■ **Problem statement**
Extract the text of each entry below exactly, leaving every image behind.

■ **Records provided**
'''
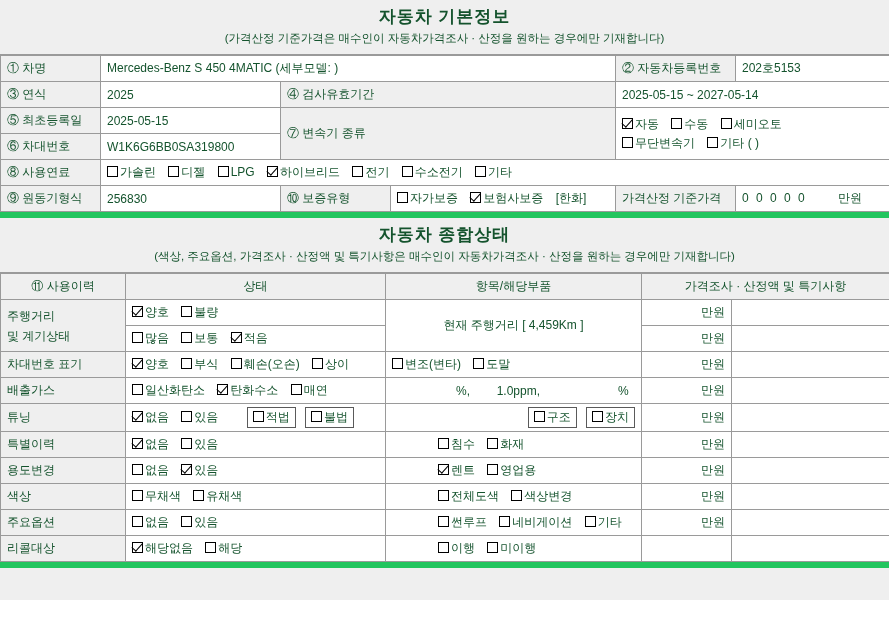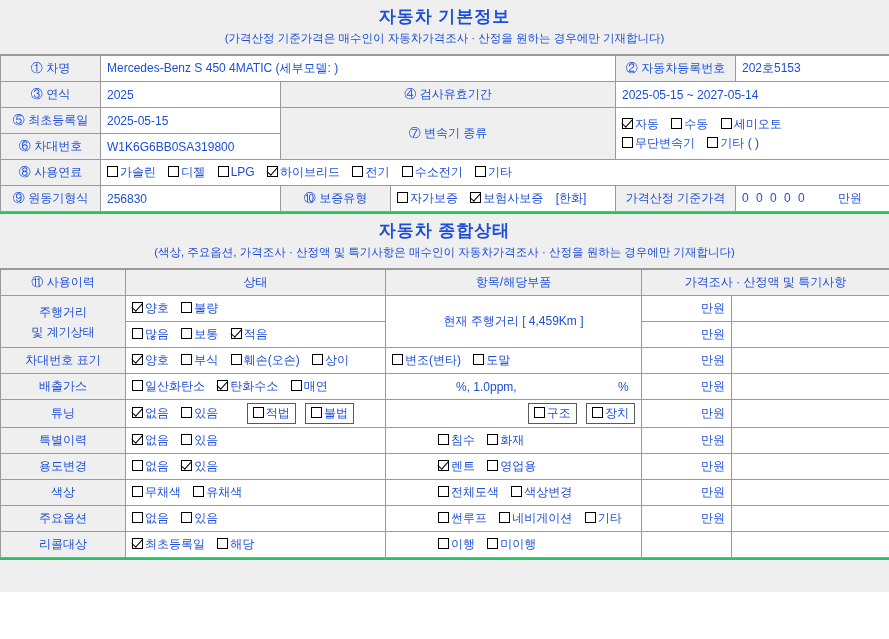"자동차 기본정보" .page { color: #1d4ed8 -> #14532d }
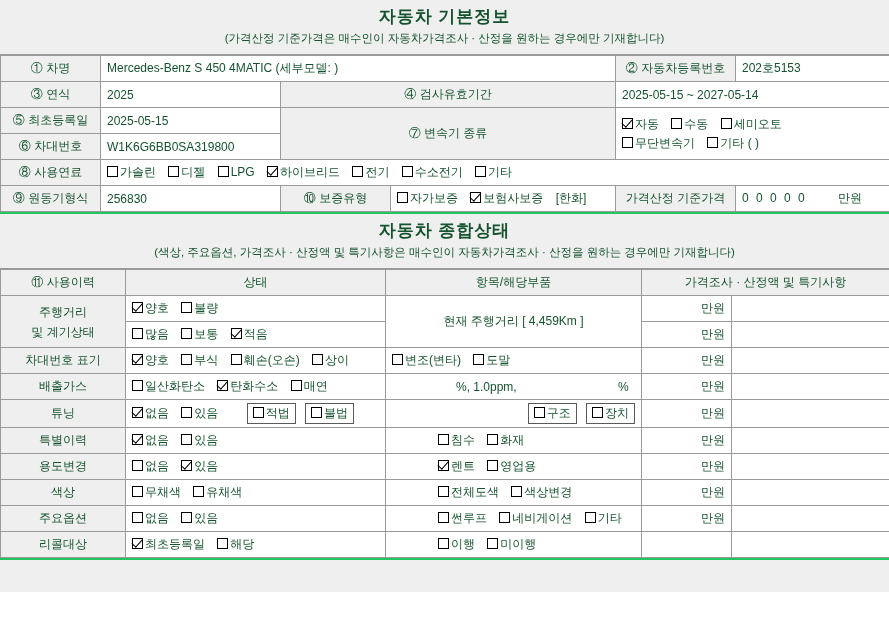"① 차명" td.lbl { text-align: center -> none }
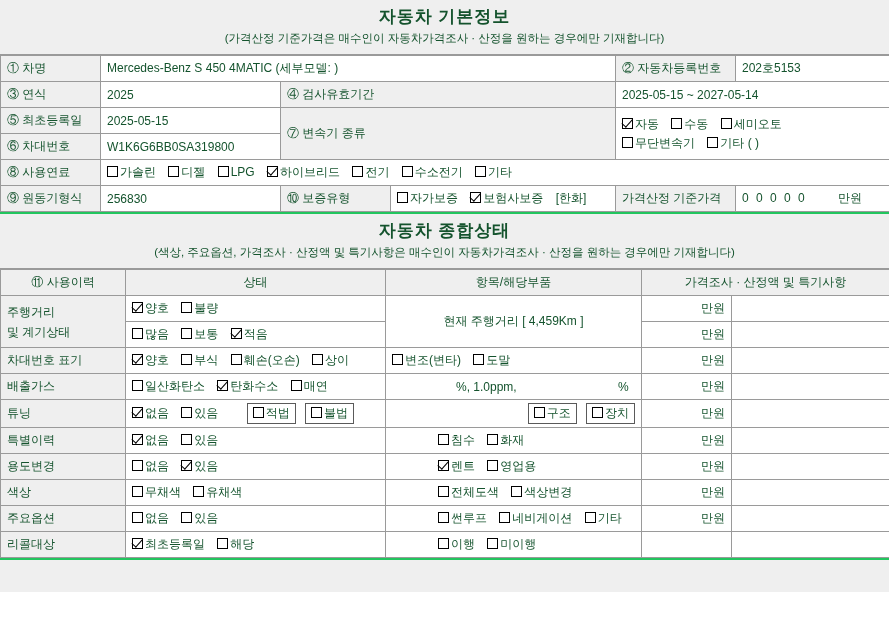"자동차 종합상태" .section-head { border-top: 2px solid #22c55e -> 6px solid #22c55e }
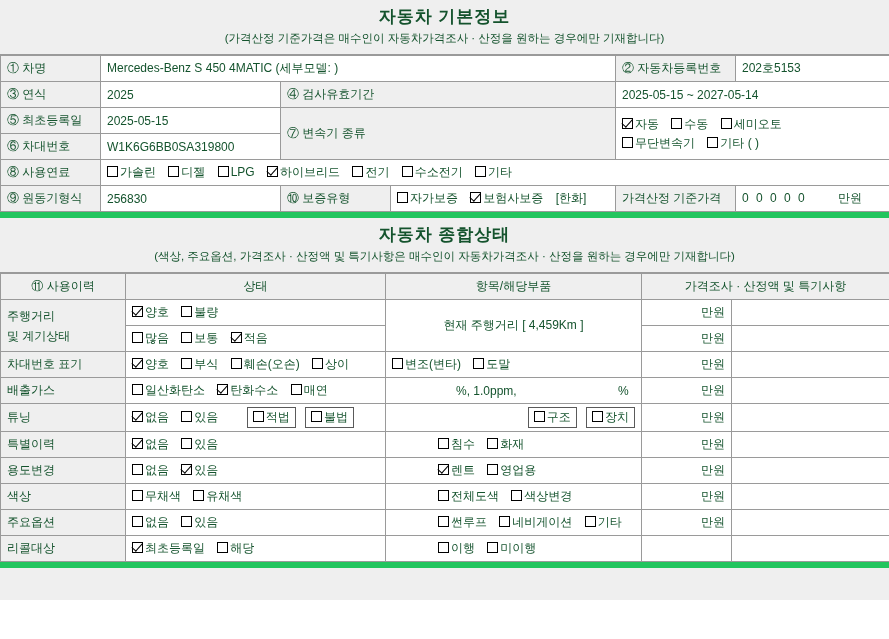"1.0ppm," span { text-align: left -> center }
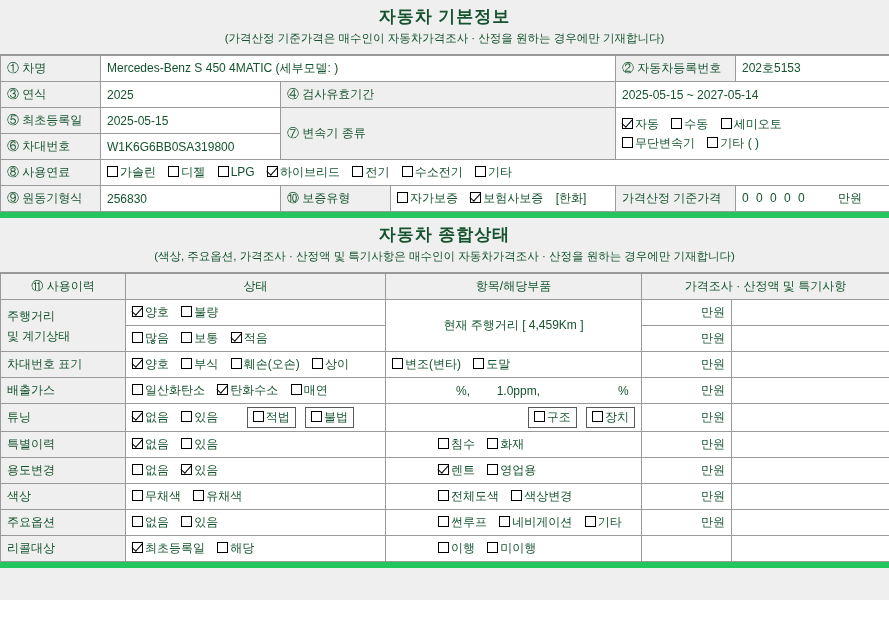"최초등록일" span { text: 최초등록일 -> 해당없음 }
'''
■ **Result of this exercise**
"자동차 기본정보" .page { color: #1d4ed8 -> #14532d }
"① 차명" td.lbl { text-align: center -> none }
"자동차 종합상태" .section-head { border-top: 2px solid #22c55e -> 6px solid #22c55e }
"1.0ppm," span { text-align: left -> center }
"최초등록일" span { text: 최초등록일 -> 해당없음 }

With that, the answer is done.